Towards 1560 classicism had won out on for example on the western portal of Saint - André - Les - Vergers or at Saint - Pantaléon in Troyes.
The Champagne Miracle was a time of balance that lasted longer than elsewhere between the sustained vigour of Gothic forms, the assimilation of the Flemish and German realism and the acceptance of the temptation of expressionism with an Italian influence.
At the end of this slide, artists continued with virtuosity to sculpt cherubs and baskets of flowers whilst abandoning the Gothic " framework " marked by ascending lines for flat classical structures moved by horizontal lines sustained by columns more or less imitations of antique styles.
A land of masterpieces
The marriage of these elements gave some masterpieces: the crypt of Chaource, the rood screen of the Madeleine in Troyes, the sculpted panels of the wooden rood screen in Villemaur that are copies of Schöengauer, the altar screen in Géraudot, the stained glass window of the apocalypse in Chavanges copied from Dürer, the statue of Saint Marguerite in Bouilly... If these marvels of balance touch us, it is largely due to the synthesis of which they are the fruit.

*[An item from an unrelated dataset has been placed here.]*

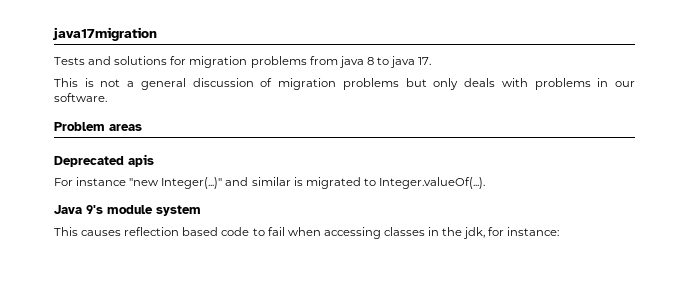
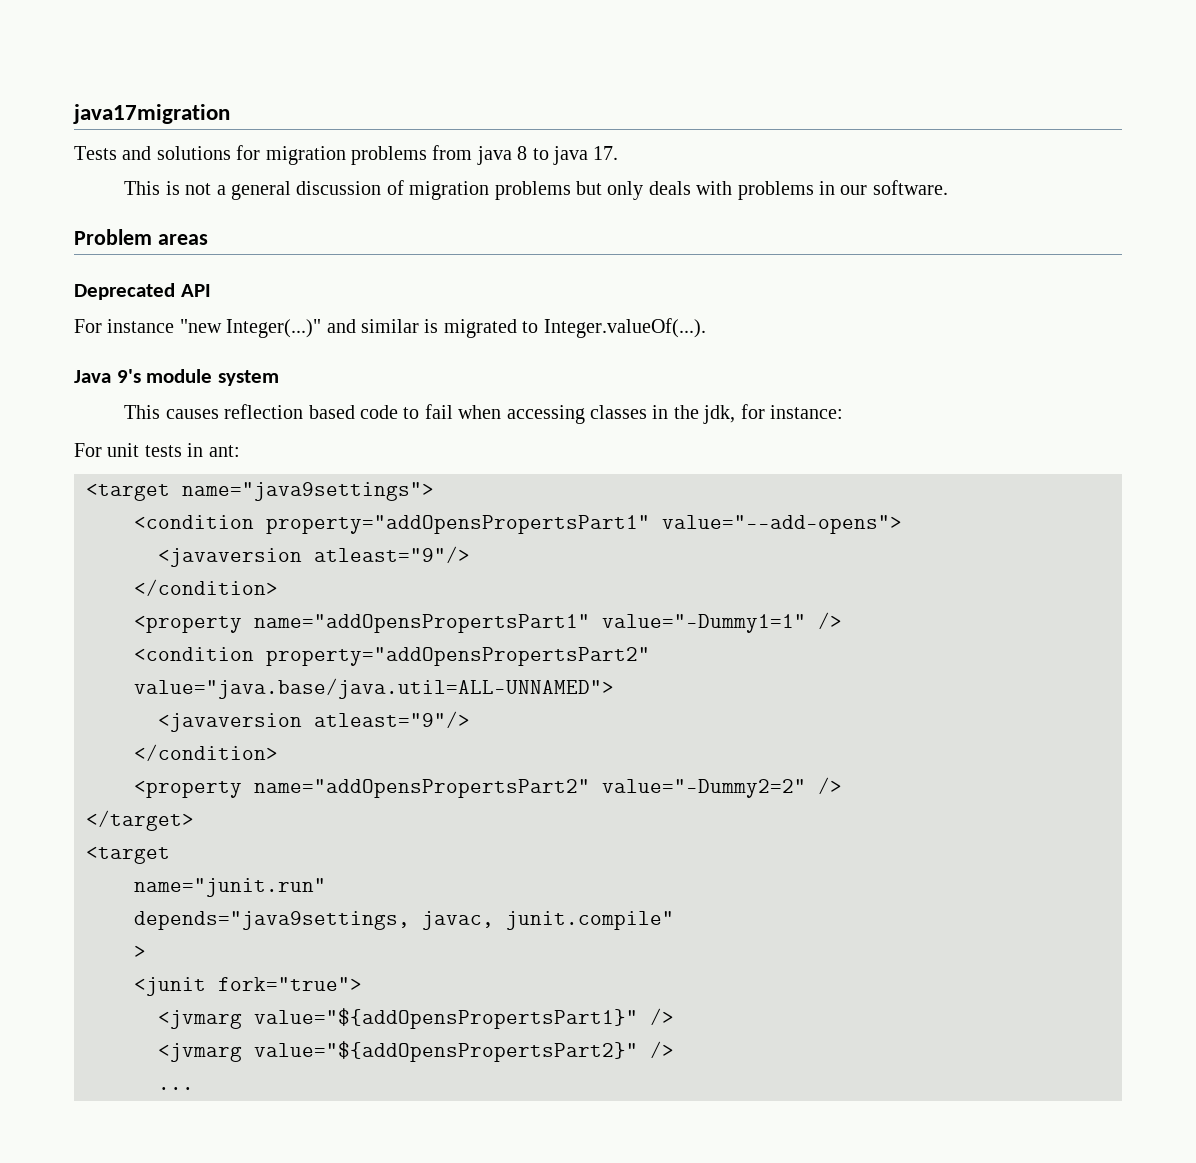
[128,154,154,167] apis -> [180,284,211,297] API
(560, 231) none -> [74,443,240,457] [86,482,434,501] [134,515,902,534] [158,546,470,567] [134,579,278,596] [134,612,842,633] [134,647,650,666] [134,678,614,699] [158,711,470,732] [134,744,278,761] [134,777,842,798] [86,810,194,831] [86,846,170,864] [134,878,326,897] [134,911,674,930] [134,945,146,958] [134,977,362,996] [158,1008,674,1029] [158,1041,674,1062] [158,1087,194,1090] // For unit tests in ant: // <target name="java9settings"> // <condition property="addOpensPropertsPart1" value="--add-opens"> // <javaversion atleast="9"/> // </condition> // <property name="addOpensPropertsPart1" value="-Dummy1=1" /> // <condition property="addOpensPropertsPart2" value="java.base/java.util=ALL-UNNAMED"> // <javaversion atleast="9"/> // </condition> // <property name="addOpensPropertsPart2" value="-Dummy2=2" /> // </target> // <target // name="junit.run" // depends="java9settings, javac, junit.compile" // > // <junit fork="true"> // <jvmarg value="${addOpensPropertsPart1}" /> // <jvmarg value="${addOpensPropertsPart2}" /> // ...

No matter whether it was the C12th, under the enlightened authority of the counts or later of the merchant princes, the towns of Champagne, Troyes especially, had always been places of exchange and mixing, open to all of Europe in the the north up to the Baltic, and in the south just to the gates of the Orient. Their vocation and habits gave the inhabitants of Champagne not only a wide vision of the world but also a good understanding of the specialness of the kingdom and their province.